Sabermetrics: A Science
In this series I will describe the relatively new phenomena in baseball called sabermetrics. In the 2000's, sabermetrics have really started to gain popularity. Front office decision makers and hardcore, modern fans have really started to pay attention to these stats.
Why aren't sabermetrics well known by casual fans? Well, old habits die hard. Everyone loves batting average and home runs and ERA. However, these simple stats can be influenced by teammates, the ballpark, and worst of all, luck. I am taking on the responsibility of teaching you about the improved statistical analysis called sabermetrics.
Installment III: FIP and xFIP
My most recent "Sabermetrics: A Science" installment was on OPS and OPS+, which is a pretty popular metric already and is very good for comparing players and putting them on an even playing field (OPS+). Since the previous metrics I covered were batting statistics, I decided that this time I will go with a pitching one.
FIP and xFIP are somewhat similar to OPS and OPS+ in that they are easier than most metrics to calculate and they are always somewhat popular. OPS is a more accurate calculation of a hitter's skill than OBP and SLG. FIP is a more accurate calculation of a pitcher's skill than ERA.
Just over ten years ago, Voros McCracken helped revolutionized baseball statistics by declaring that, basically, once the ball is in play, pitchers no longer have control over what happens. This was quite revolutionary at the time, despite seeming so simple. McCracken explained that the amount of balls put in play by the hitter seem to be inconsistent over the course of the season, therefore affecting his ERA and his WHIP, making them less accurate.

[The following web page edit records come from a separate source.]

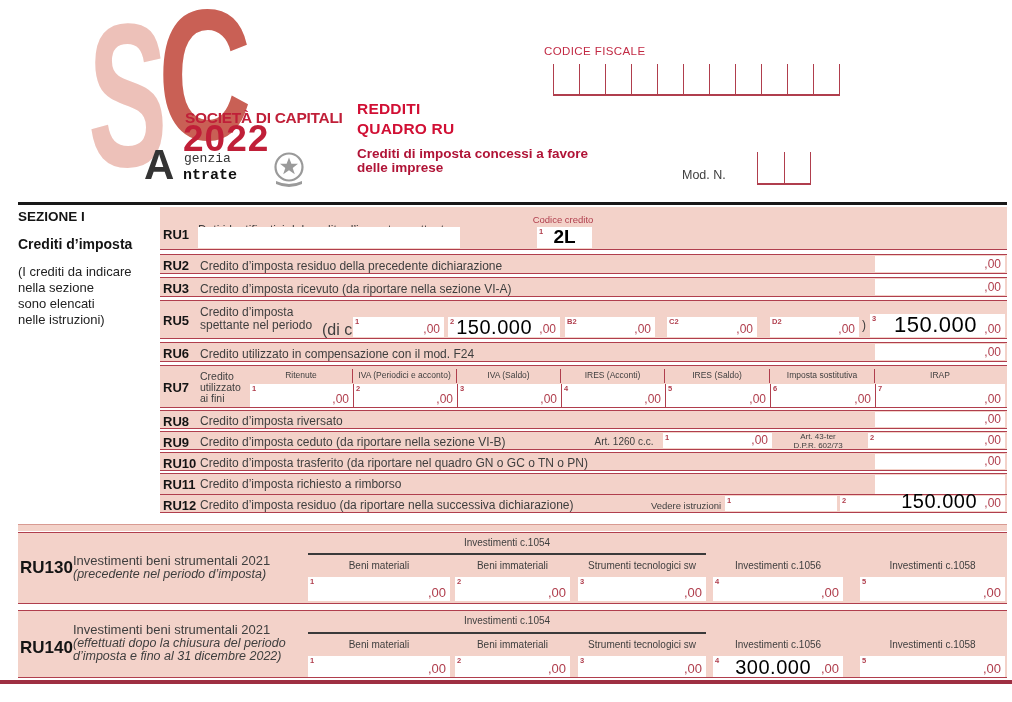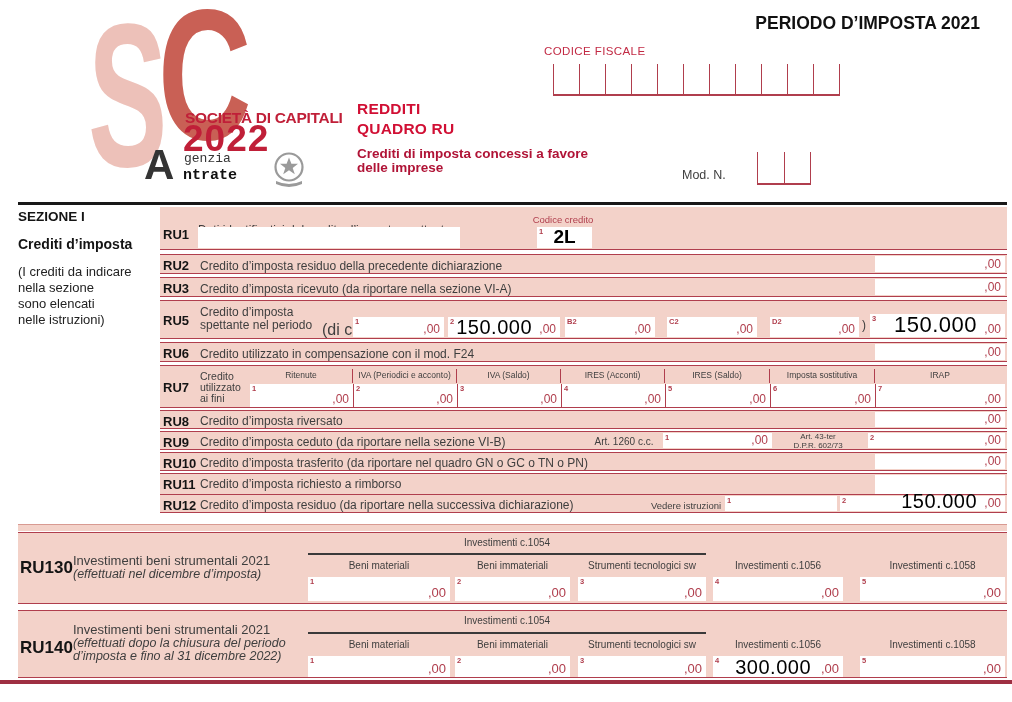--- a/index.html
+++ b/index.html
@@ -58,21 +58,20 @@
     <circle cx="17" cy="19" r="13.5" fill="none" stroke="#9a9a9a" stroke-width="2.2"></circle>
     <path d="M17 9.5 L19.4 15.8 L26 15.8 L20.7 19.9 L22.8 26.2 L17 22.3 L11.2 26.2 L13.3 19.9 L8 15.8 L14.6 15.8 Z" fill="#9a9a9a"></path>
     <path d="M4 33 q13 6 26 0 l0 3 q-13 6 -26 0 Z" fill="#9a9a9a"></path>
   </svg>
 
   <div class="abs nw" style="left:357px;top:100px;font-size:15.5px;font-weight:800;color:var(--bright);letter-spacing:.2px;">REDDITI</div>
   <div class="abs nw" style="left:357px;top:120px;font-size:15.5px;font-weight:800;color:var(--bright);letter-spacing:.2px;">QUADRO RU</div>
   <div class="abs nw" style="left:357px;top:146px;font-size:13.5px;font-weight:700;color:var(--darkred);">Crediti di imposta concessi a favore</div>
   <div class="abs nw" style="left:357px;top:160px;font-size:13.5px;font-weight:700;color:var(--darkred);">delle imprese</div>
 
-  <div class="abs nw" style="left:650px;top:13px;width:330px;text-align:right;font-size:17.5px;font-weight:800;color:#111;">PERIODO D’IMPOSTA 2021</div>
 
   <div class="abs nw" style="left:544px;top:45px;font-size:11.5px;color:#c22a44;letter-spacing:.4px;">CODICE FISCALE</div>
   <div class="comb" style="left:553px;top:64px;width:287px;height:32px;">
     <i></i>
       <i></i>
       <i></i>
       <i></i>
       <i></i>
       <i></i>
       <i></i>
@@ -268,21 +267,21 @@
       <span class="bigval">150.000</span>
       <span class="cents">,00</span>
     </div>
   </div>
 
   <div class="abs" style="left:18px;top:524px;width:989px;height:7px;background:var(--pink);border-top:1px solid #d89a92;"></div>
 
   <div class="frow2" style="top:532px;height:72px;">
     <span class="rnum" style="left:2px;top:25px;font-size:17px;">RU130</span>
     <span class="abs nw" style="left:55px;top:20px;font-size:13px;color:var(--ink);">Investimenti beni strumentali 2021</span>
-    <span class="abs nw" style="left:55px;top:34px;font-size:12.5px;font-style:italic;color:var(--ink);">(effettuati nel dicembre d’imposta)</span>
+    <span class="abs nw" style="left:55px;top:34px;font-size:12.5px;font-style:italic;color:var(--ink);">(precedente nel periodo d’imposta)</span>
 
     <span class="s2h" style="left:290px;top:4px;width:398px;">Investimenti c.1054</span>
     <div class="abs" style="left:290px;top:20px;width:398px;height:1.6px;background:#3a3a3a;"></div>
 
     <span class="s2h" style="left:290px;top:27px;width:142px;">Beni materiali</span>
     <span class="s2h" style="left:437px;top:27px;width:115px;">Beni immateriali</span>
     <span class="s2h" style="left:560px;top:27px;width:128px;">Strumenti tecnologici sw</span>
     <span class="s2h" style="left:695px;top:27px;width:130px;">Investimenti c.1056</span>
     <span class="s2h" style="left:842px;top:27px;width:145px;">Investimenti c.1058</span>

Stats like FIP are called defense independent pitching statistics. There are other stats similar to this one. Clay Dreslough created a very simple formula to determine this kind of stat called DICE, or Defense-Independent Component ERA. However, the most widely used of these stats would be FIP, or Fielding-Independent Pitching, which was developed by Tom Tango. Ultimately, DICE and FIP are very similar.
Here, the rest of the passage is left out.